15.00 - Rowhash and RowID - Teradata Database

Teradata Database Design

Product
Teradata Database
Release Number
15.00
Content Type
User Guide
Publication ID
B035-1094-015K
Language
English (United States)

Rowhash and RowID

Primary‑indexed Teradata Database table rows are self-indexing based on their primary index and so require no additional storage space.

When a row is inserted into a table, the file system stores the 32‑bit rowhash value of the primary index in place with the row.

Rows inserted into a NoPI table or column‑partitioned table (see “NoPI Tables, Column‑Partitioned Tables, and Column-Partitioned Join Indexes” on page 280) are allocated to the AMPs differently (see “Row Allocation for Teradata Parallel Data Pump” on page 237), and it is the hash bucket number for the assigned AMP with a 44‑bit uniqueness value rather than the rowhash value with a 32‑bit uniqueness value that is stored in their rowID.

A rowID always includes an internal partition number, which is 0 if there is no partitioning, and compressed in some cases when its value is 0.

Because rowhash values are not necessarily unique (see “Hash Bucket Number” on page 225, the AMP software also produces a unique 32‑bit numeric value (called the uniqueness value, see “Uniqueness Value” on page 227) that it appends to the rowhash value, forming a unique rowID. The value assigned depends on the uniqueness values that have already been assigned. The system assigns uniqueness values in ascending numerical order. For rows in a table, uniqueness is achieved by combining the internal partition number (0 for a non-PPI table), rowhash value and uniqueness value, in that order.

This rowID makes each row in a table uniquely identifiable, even if it is otherwise a duplicate of one or more other rows. Duplicate rows can only occur for MULTISET tables that have no uniqueness constraints. You are strongly discouraged from creating such tables when they are primary-indexed tables.

Note the following things about rowIDs.

  • The rowID for a given row can change if the value of a primary index or partitioning column for that row changes.
  • The rowID can also change for a given row of a column-partitioned table if the row is updated.

  • RowIDs can be reused after they are no longer associated with a row.
  • This means that while a rowID uniquely identifies a row at any particular time, a rowID that once identified a row later might not be associated with any row, or might be associated with a different row because the original row it was associated with might either have taken a different rowID or have been deleted.

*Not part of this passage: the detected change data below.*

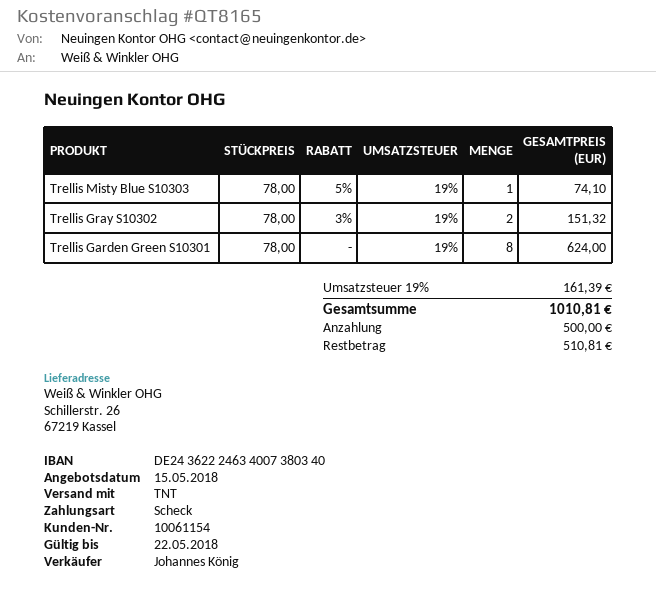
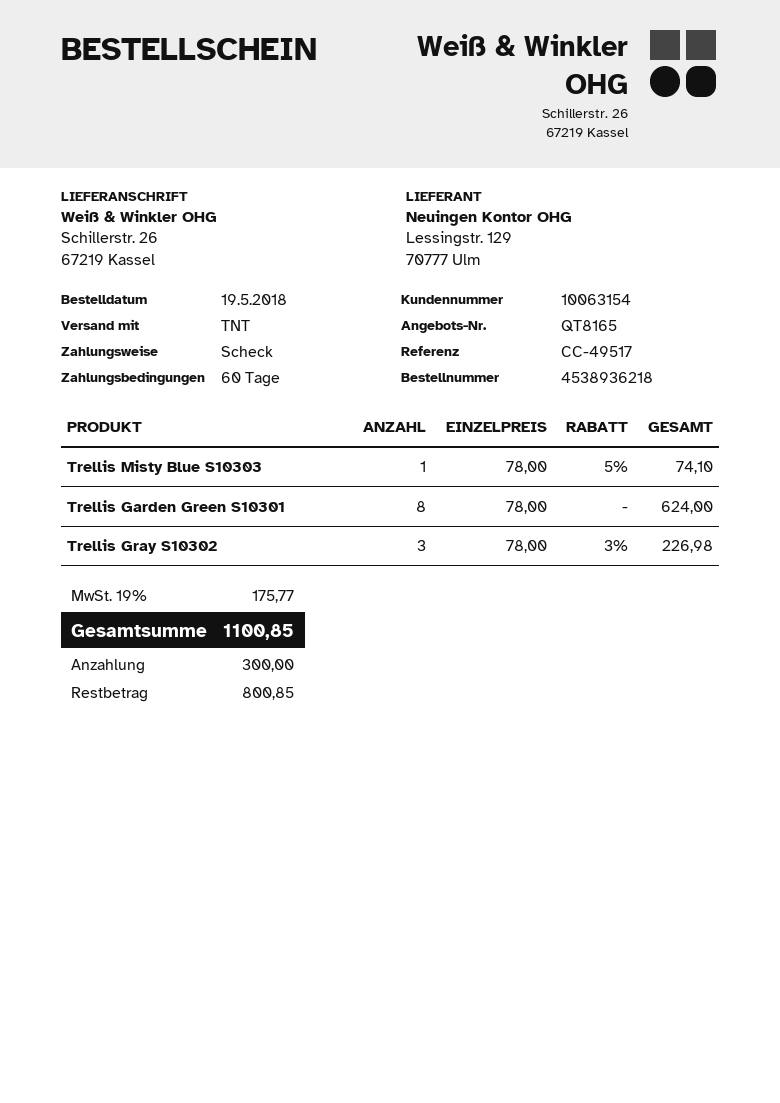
customer number: 10061154 -> 10063154
Trellis Gray S10302: 2 x 78.00 - 3% = 151.32 -> 3 x 78.00 - 3% = 226.98
tax: 19% = 161.39 -> 19% = 175.77
total: 1010.81 -> 1100.85
deposit: 500.00 -> 300.00
balance: 510.81 -> 800.85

    The first row having a specific internal partition number and rowhash value that is inserted into a table on the AMP that owns the hash bucket value within the row hash is always assigned a uniqueness value of 1. Additional table rows for that AMP that have the same internal partition number and rowhash value are assigned uniqueness values in a numerically increasing order. The rows are stored on disk, sorted in ascending order of rowID.

    To determine uniqueness violations for UPIs or duplicate rows for SET NUPI tables, Teradata Database scans all rows in the rowhash. A duplicate row is defined as a row that matches one or more other rows in a relation exactly.

    For a UPI PPI or SET NUPI PPI, Teradata Database scans only the rows with the same internal partition number and rowhash value to search for uniqueness violations or duplicate rows, respectively, not all the rows in other partitions that have the same rowhash value.

    This scan terminates by reading the last row in the rowhash, and the uniqueness value of that last row is the highest current value. When the system next needs to assign a uniqueness value, it increments the value for the last row read by one.

    Uniqueness values are not reused except for the special case in which the row with the highest uniqueness value within a rowhash is deleted from a table.